_Instructions for the task_. Copy exactly the lines from the one containing "none -> <div>2." through the last line of the records below, both included, and leave out the pictures.
——————
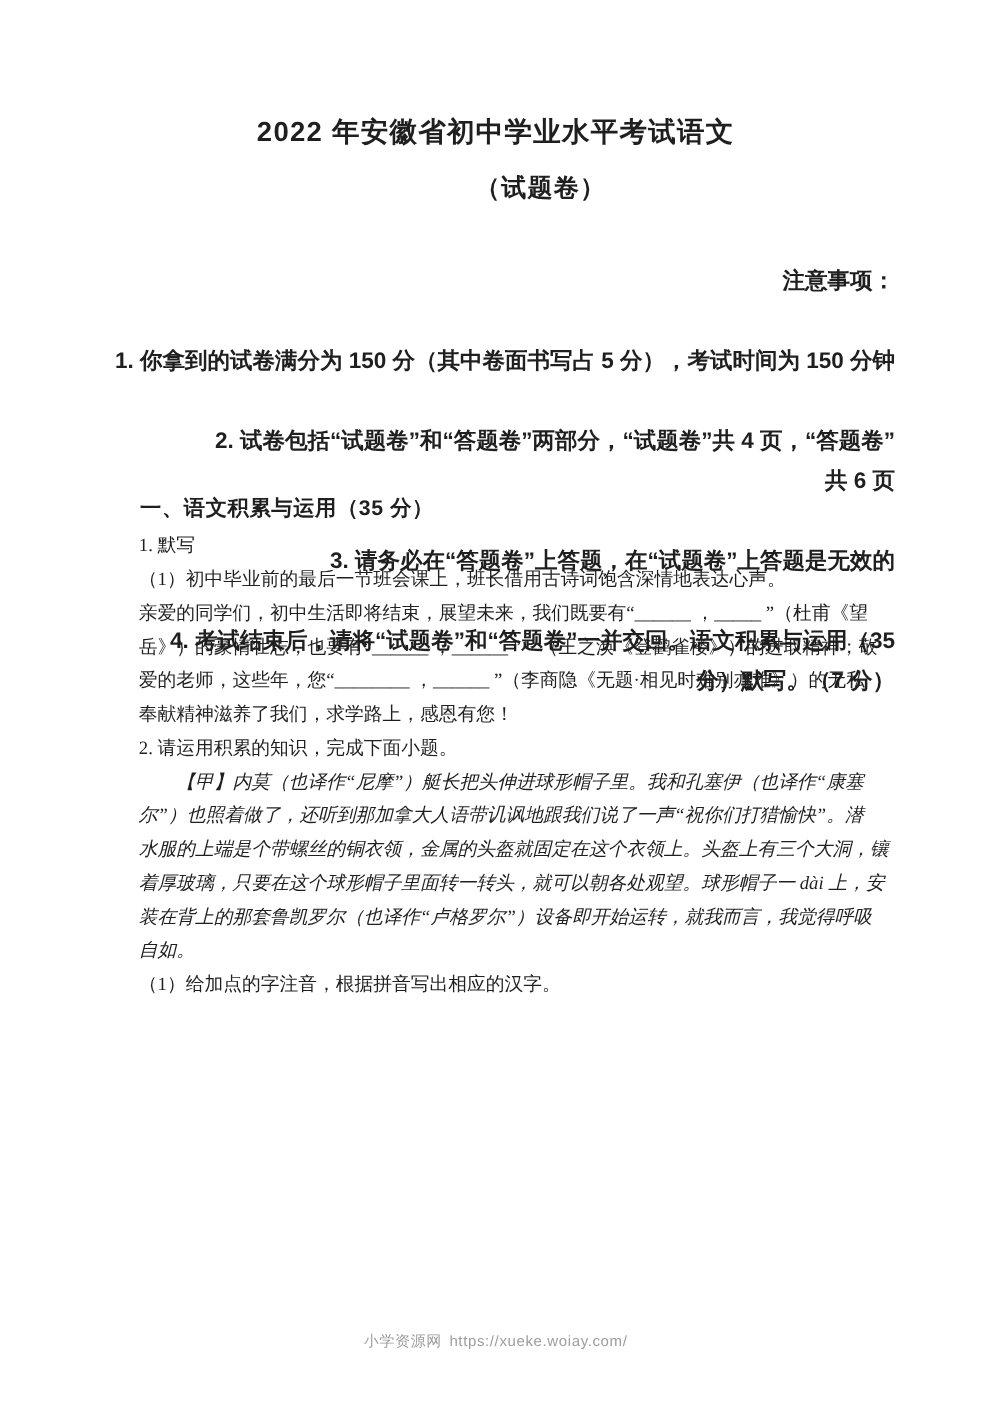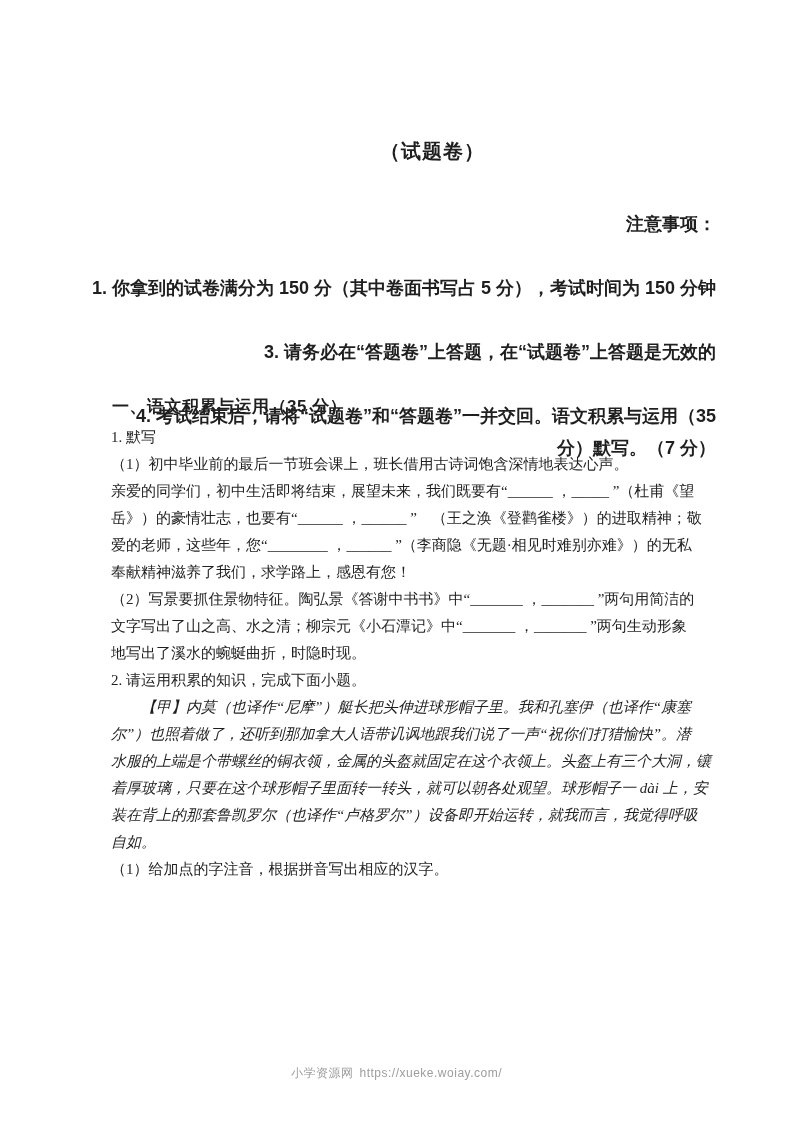"2022 年安徽省初中学业水平考试语文" div.abs { html: none -> <div>2022 年安徽省初中学业水平考试语文</div> }
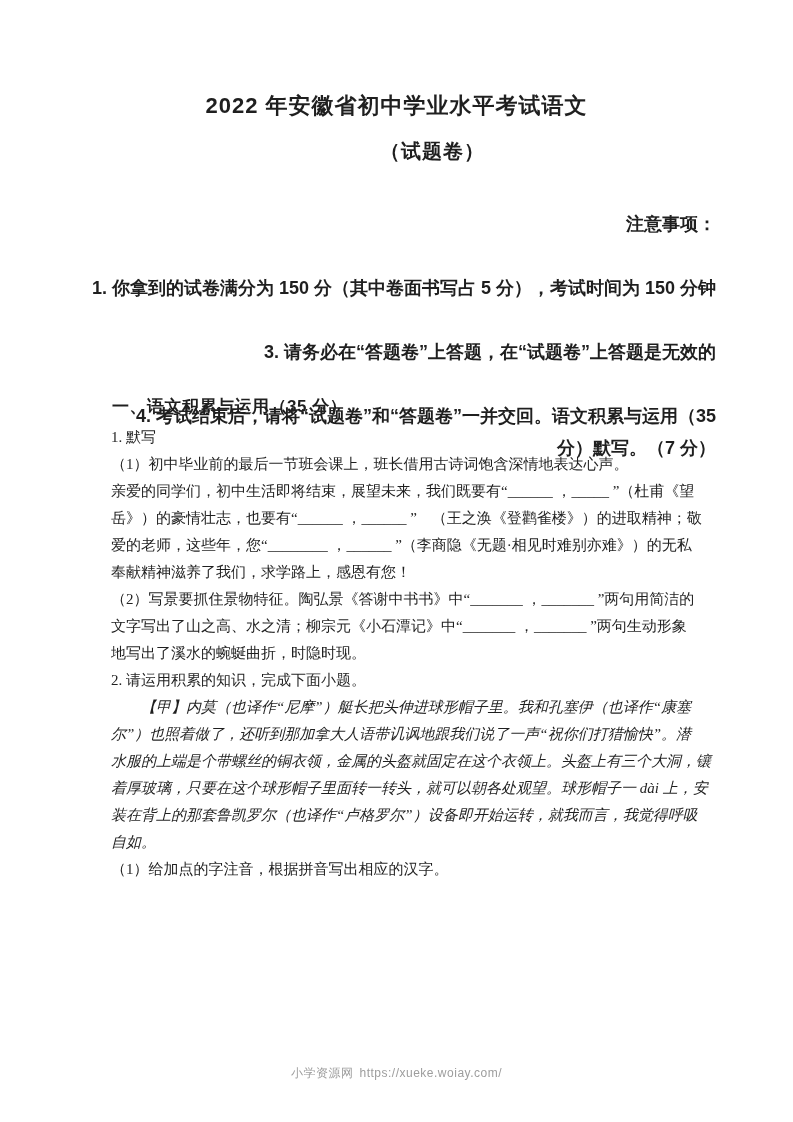"2. 试卷包括“试题卷”和“答题卷”两部分，“试题卷”共 4 页，“答题卷”" div.notice-line { html: none -> <div>2. 试卷包括“试题卷”和“答题卷”两部分，“试题卷”共 4 页，“答题卷” 共 6 页</div> }
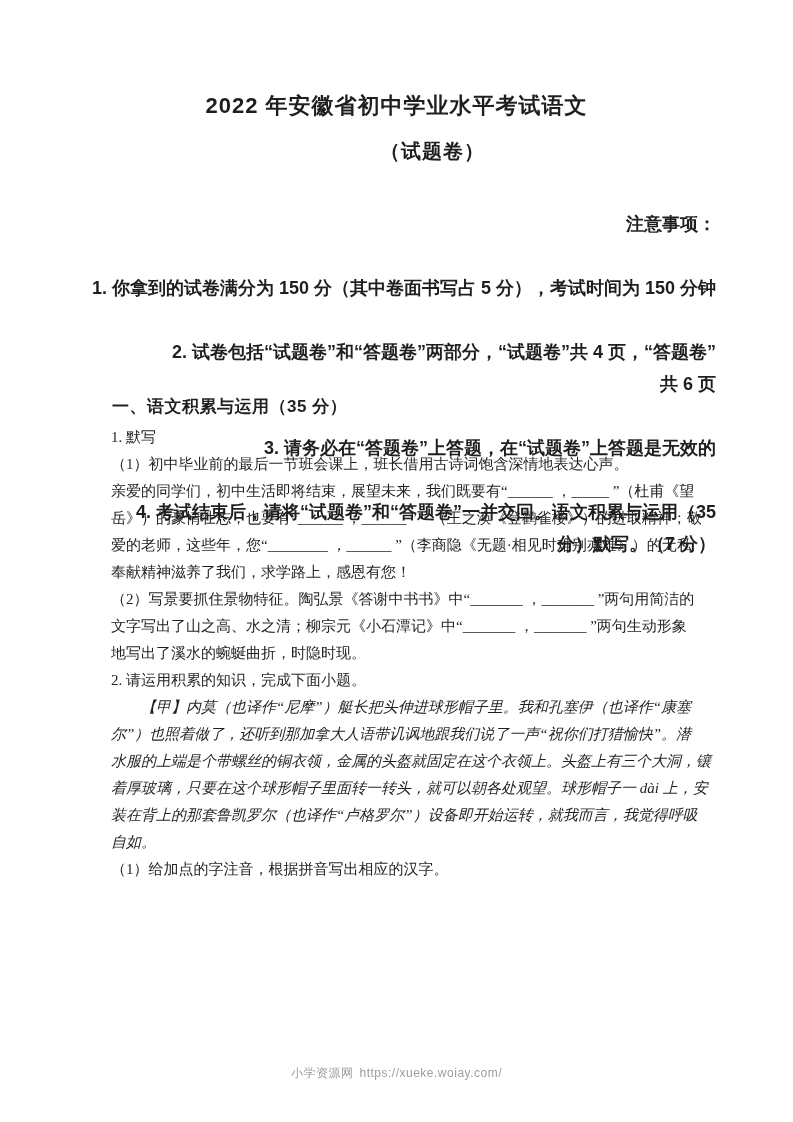"（2）写景要抓住景物特征。陶弘景《答谢中书书》中“_______" div.body-para { html: <div>（2）写景要抓住景物特征。陶弘景《答谢中书书》中“_______ ，_______ ”两句用简洁的 文字写出了山之高、水之清；柳宗元《小石潭记》中“_______ ，_______ ”两句生动形象 地写出了溪水的蜿蜒曲折，时隐时现。</div> -> none }
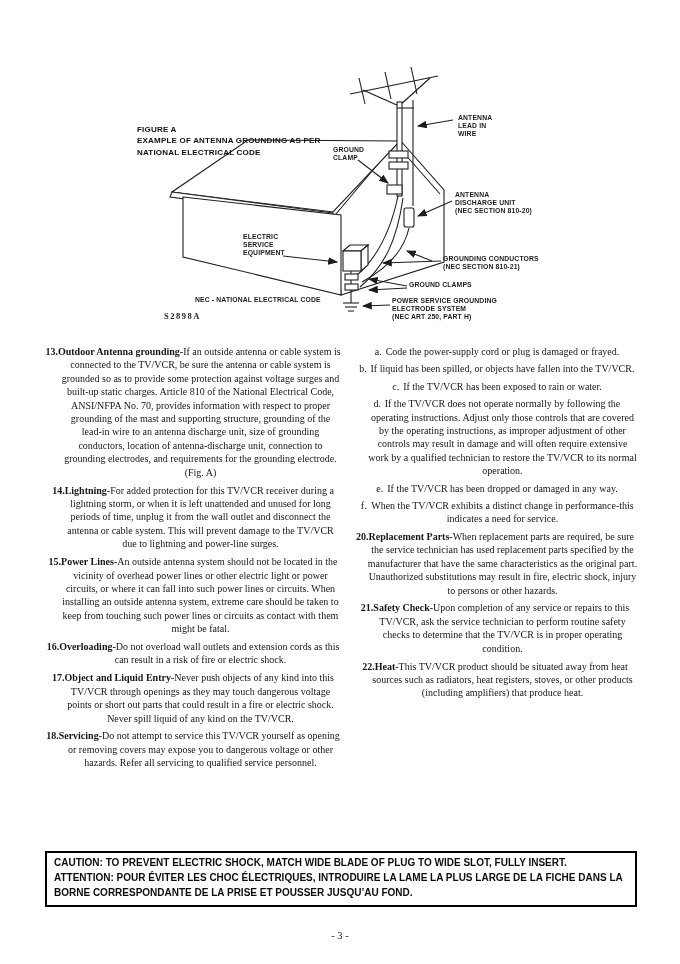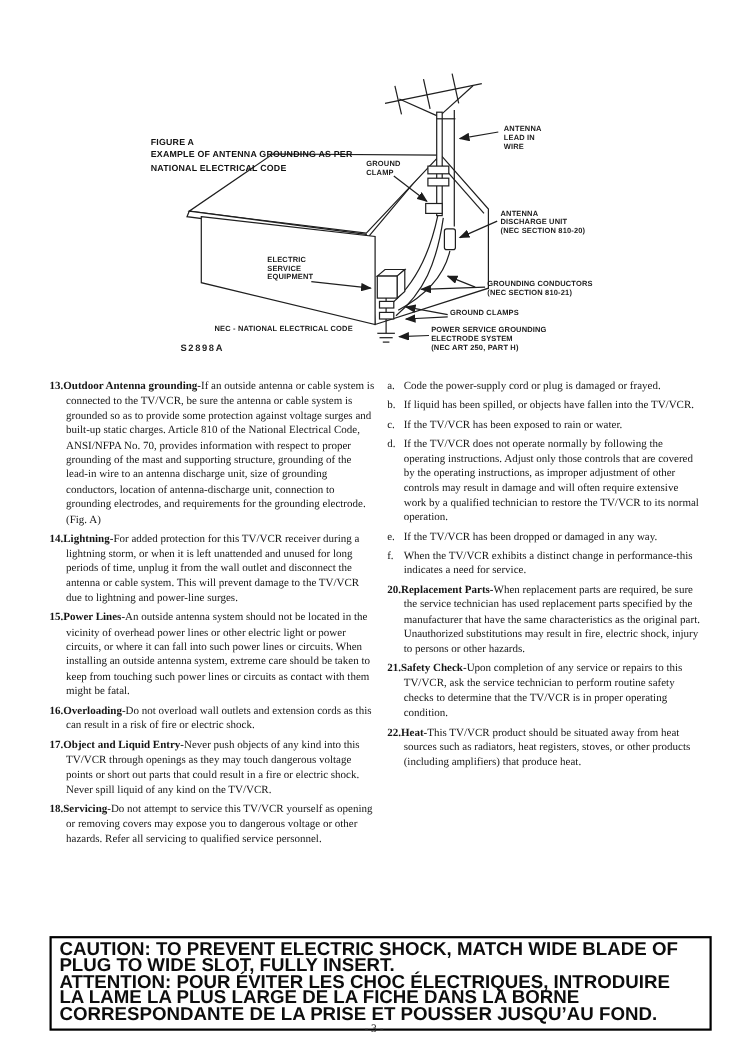"S2898A" .fig-code { font-family: Liberation Sans, sans-serif -> Liberation Serif, serif }
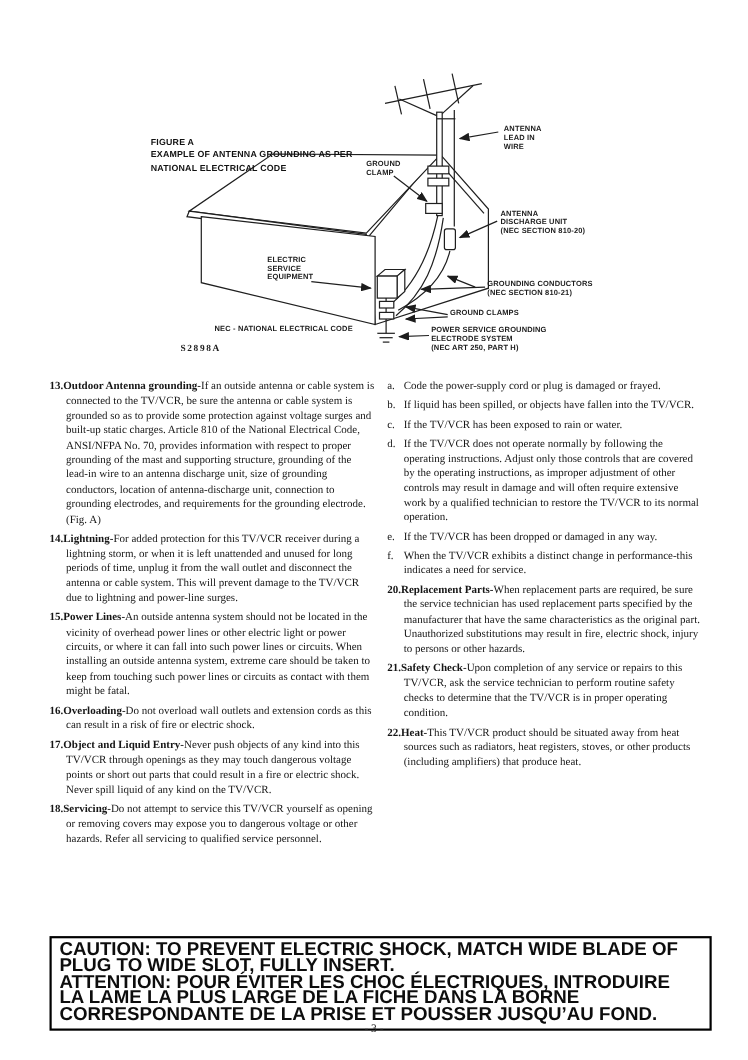"13.Outdoor Antenna grounding-If an" .columns { text-align: none -> center }
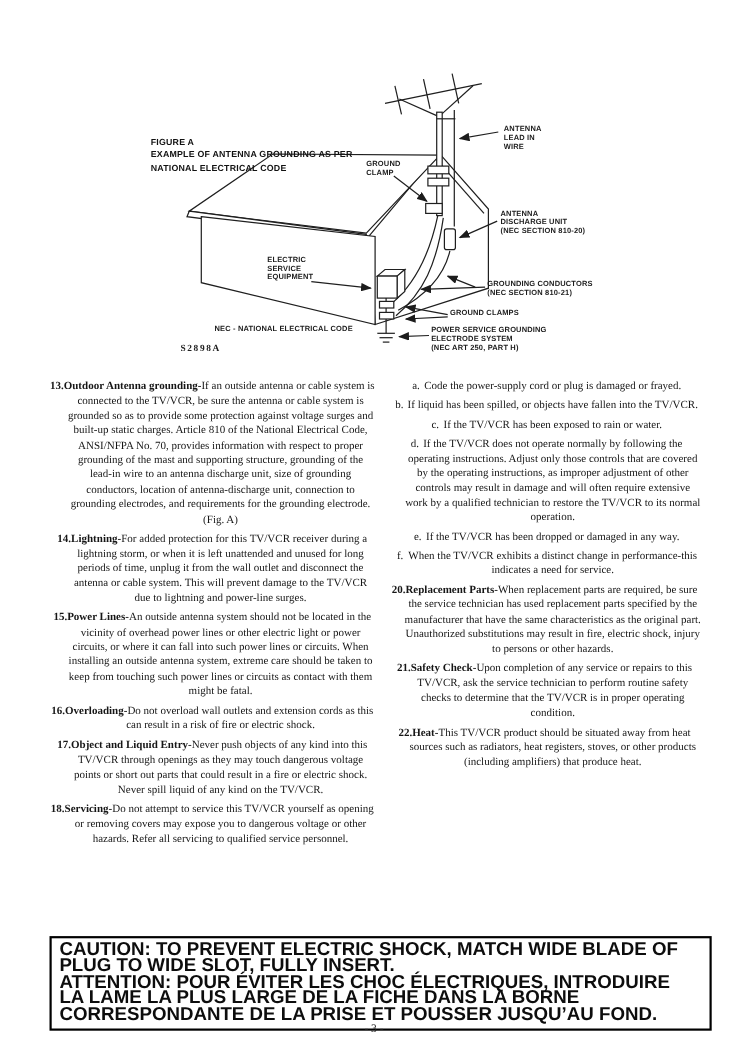"CAUTION: TO PREVENT ELECTRIC SHOCK," .caution { font-size: 17px -> 10px; padding: 3px 17px 5px 7px -> 3px 7px 5px 7px }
——————
_Exercise solution_.
"2. 试卷包括“试题卷”和“答题卷”两部分，“试题卷”共 4 页，“答题卷”" div.notice-line { html: none -> <div>2. 试卷包括“试题卷”和“答题卷”两部分，“试题卷”共 4 页，“答题卷” 共 6 页</div> }
"（2）写景要抓住景物特征。陶弘景《答谢中书书》中“_______" div.body-para { html: <div>（2）写景要抓住景物特征。陶弘景《答谢中书书》中“_______ ，_______ ”两句用简洁的 文字写出了山之高、水之清；柳宗元《小石潭记》中“_______ ，_______ ”两句生动形象 地写出了溪水的蜿蜒曲折，时隐时现。</div> -> none }
"S2898A" .fig-code { font-family: Liberation Sans, sans-serif -> Liberation Serif, serif }
"13.Outdoor Antenna grounding-If an" .columns { text-align: none -> center }
"CAUTION: TO PREVENT ELECTRIC SHOCK," .caution { font-size: 17px -> 10px; padding: 3px 17px 5px 7px -> 3px 7px 5px 7px }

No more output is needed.